- WHAT TO WORK ON
Across the whole listing, return each line exactly, with no images included.

+ + + + + + +

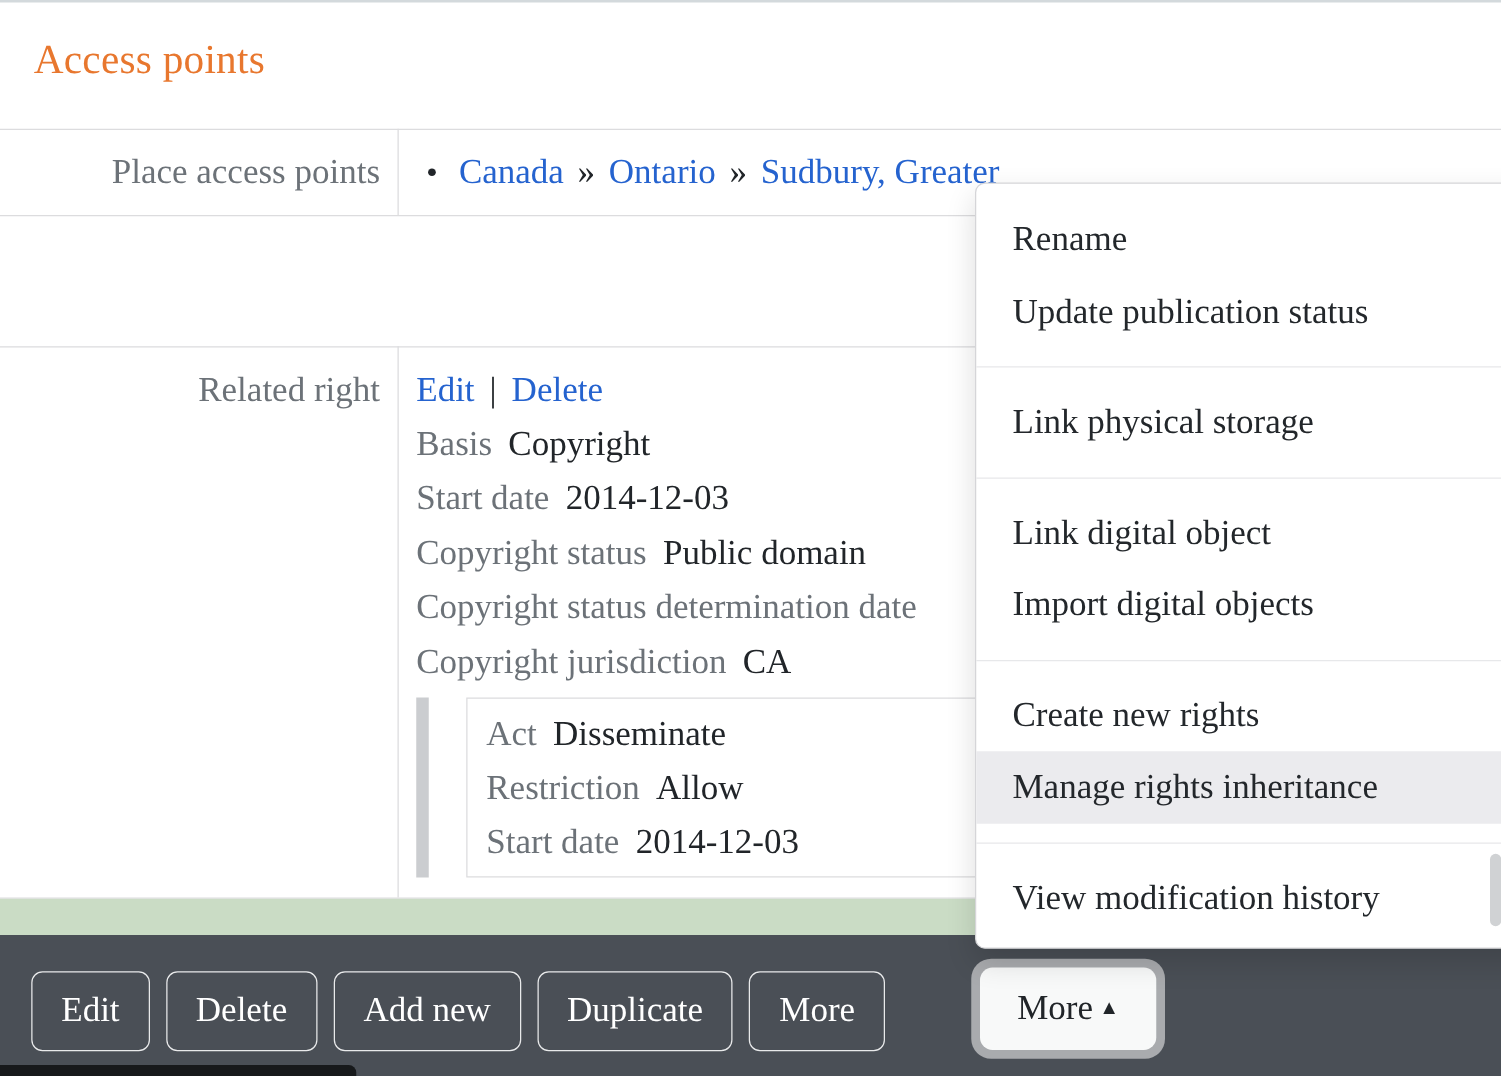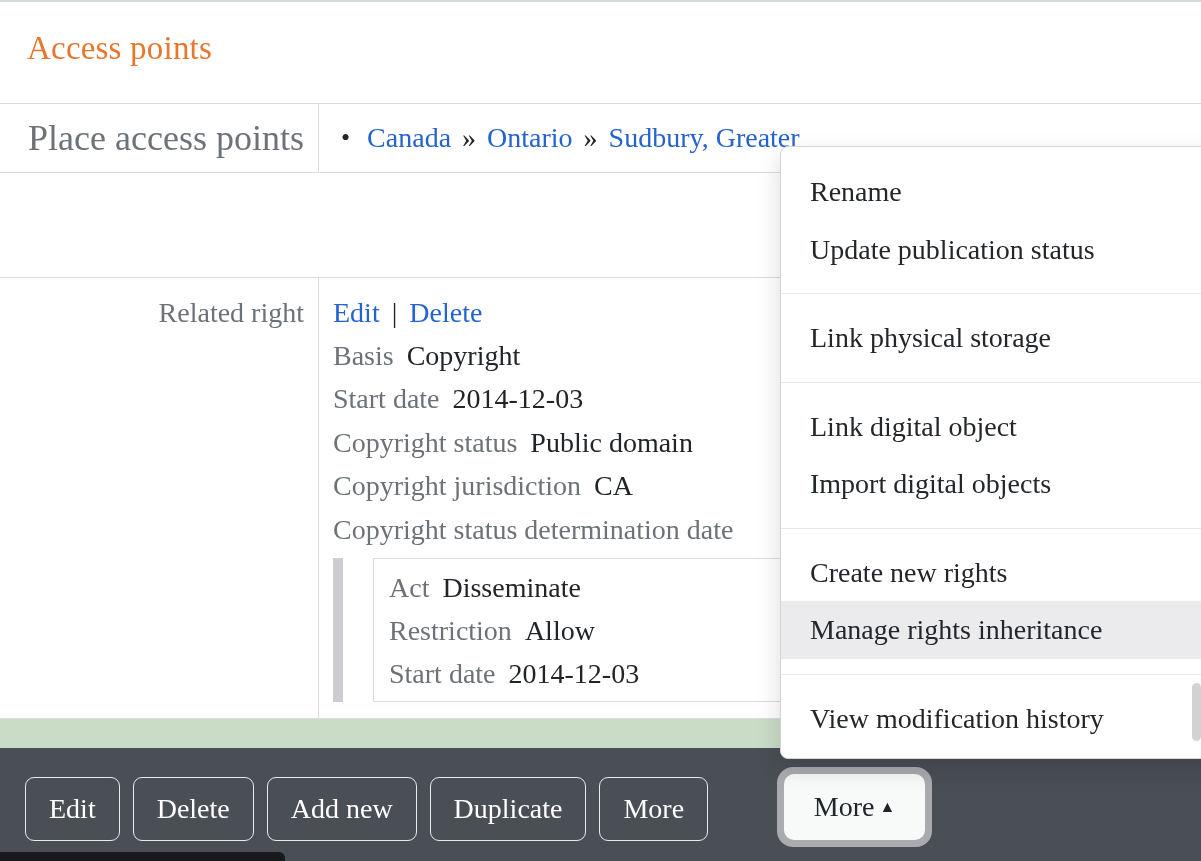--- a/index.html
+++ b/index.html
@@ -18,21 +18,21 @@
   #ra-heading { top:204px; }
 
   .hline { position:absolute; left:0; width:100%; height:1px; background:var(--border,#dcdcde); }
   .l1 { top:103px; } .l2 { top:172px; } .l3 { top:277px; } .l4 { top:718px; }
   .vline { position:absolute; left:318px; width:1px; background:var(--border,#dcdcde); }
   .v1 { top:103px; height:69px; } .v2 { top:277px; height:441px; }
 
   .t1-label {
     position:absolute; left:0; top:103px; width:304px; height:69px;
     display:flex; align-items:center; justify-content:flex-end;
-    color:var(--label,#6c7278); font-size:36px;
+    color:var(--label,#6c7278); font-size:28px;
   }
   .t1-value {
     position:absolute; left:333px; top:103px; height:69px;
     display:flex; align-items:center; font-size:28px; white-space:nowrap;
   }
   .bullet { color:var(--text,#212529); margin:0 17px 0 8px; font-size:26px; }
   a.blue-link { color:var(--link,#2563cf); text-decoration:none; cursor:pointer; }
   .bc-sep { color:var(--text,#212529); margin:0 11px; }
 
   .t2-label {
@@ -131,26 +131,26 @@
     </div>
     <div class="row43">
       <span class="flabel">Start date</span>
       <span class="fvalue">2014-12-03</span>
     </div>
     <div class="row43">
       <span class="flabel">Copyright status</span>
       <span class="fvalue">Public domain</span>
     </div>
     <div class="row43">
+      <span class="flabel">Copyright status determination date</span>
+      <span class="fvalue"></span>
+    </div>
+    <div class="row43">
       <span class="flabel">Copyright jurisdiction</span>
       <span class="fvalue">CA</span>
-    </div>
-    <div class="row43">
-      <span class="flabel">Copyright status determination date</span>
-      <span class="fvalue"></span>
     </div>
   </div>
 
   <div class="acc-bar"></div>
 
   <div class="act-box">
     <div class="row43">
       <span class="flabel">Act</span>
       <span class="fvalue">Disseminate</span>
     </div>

+ + + + + + +

- WORKED SOLUTION
--- a/index.html
+++ b/index.html
@@ -18,21 +18,21 @@
   #ra-heading { top:204px; }
 
   .hline { position:absolute; left:0; width:100%; height:1px; background:var(--border,#dcdcde); }
   .l1 { top:103px; } .l2 { top:172px; } .l3 { top:277px; } .l4 { top:718px; }
   .vline { position:absolute; left:318px; width:1px; background:var(--border,#dcdcde); }
   .v1 { top:103px; height:69px; } .v2 { top:277px; height:441px; }
 
   .t1-label {
     position:absolute; left:0; top:103px; width:304px; height:69px;
     display:flex; align-items:center; justify-content:flex-end;
-    color:var(--label,#6c7278); font-size:36px;
+    color:var(--label,#6c7278); font-size:28px;
   }
   .t1-value {
     position:absolute; left:333px; top:103px; height:69px;
     display:flex; align-items:center; font-size:28px; white-space:nowrap;
   }
   .bullet { color:var(--text,#212529); margin:0 17px 0 8px; font-size:26px; }
   a.blue-link { color:var(--link,#2563cf); text-decoration:none; cursor:pointer; }
   .bc-sep { color:var(--text,#212529); margin:0 11px; }
 
   .t2-label {
@@ -131,26 +131,26 @@
     </div>
     <div class="row43">
       <span class="flabel">Start date</span>
       <span class="fvalue">2014-12-03</span>
     </div>
     <div class="row43">
       <span class="flabel">Copyright status</span>
       <span class="fvalue">Public domain</span>
     </div>
     <div class="row43">
+      <span class="flabel">Copyright status determination date</span>
+      <span class="fvalue"></span>
+    </div>
+    <div class="row43">
       <span class="flabel">Copyright jurisdiction</span>
       <span class="fvalue">CA</span>
-    </div>
-    <div class="row43">
-      <span class="flabel">Copyright status determination date</span>
-      <span class="fvalue"></span>
     </div>
   </div>
 
   <div class="acc-bar"></div>
 
   <div class="act-box">
     <div class="row43">
       <span class="flabel">Act</span>
       <span class="fvalue">Disseminate</span>
     </div>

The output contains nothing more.